EXERCISE BRIEF: Return every record below exactly as written, but leave out the pictures.
........
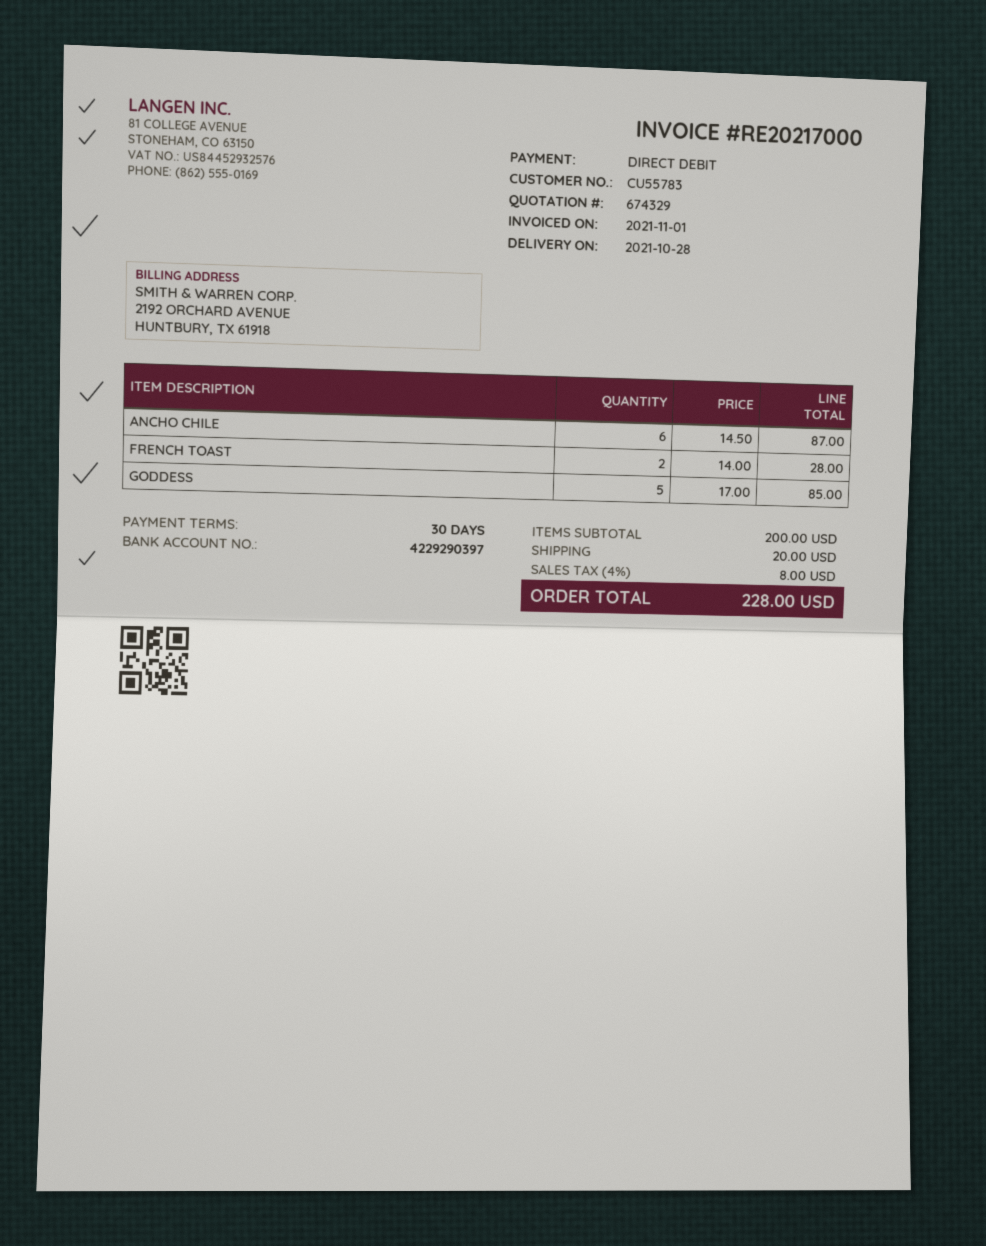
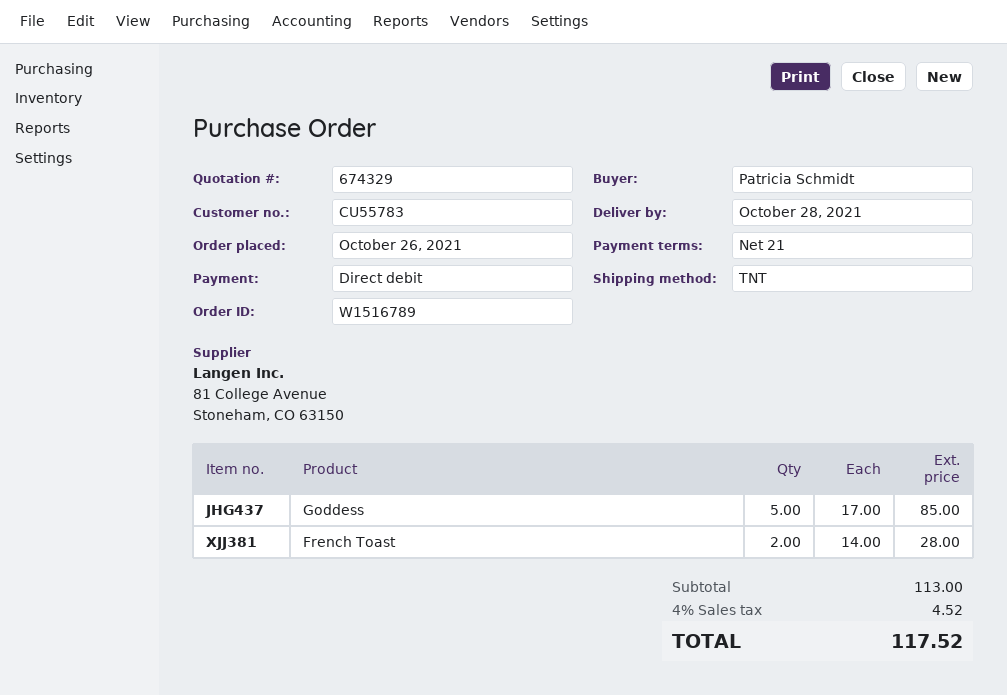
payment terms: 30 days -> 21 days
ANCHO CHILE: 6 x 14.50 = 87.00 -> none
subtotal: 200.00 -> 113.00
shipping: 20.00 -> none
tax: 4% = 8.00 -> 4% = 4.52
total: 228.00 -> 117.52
........
RESPONSE BOX:
payment terms: 30 days -> 21 days
ANCHO CHILE: 6 x 14.50 = 87.00 -> none
subtotal: 200.00 -> 113.00
shipping: 20.00 -> none
tax: 4% = 8.00 -> 4% = 4.52
total: 228.00 -> 117.52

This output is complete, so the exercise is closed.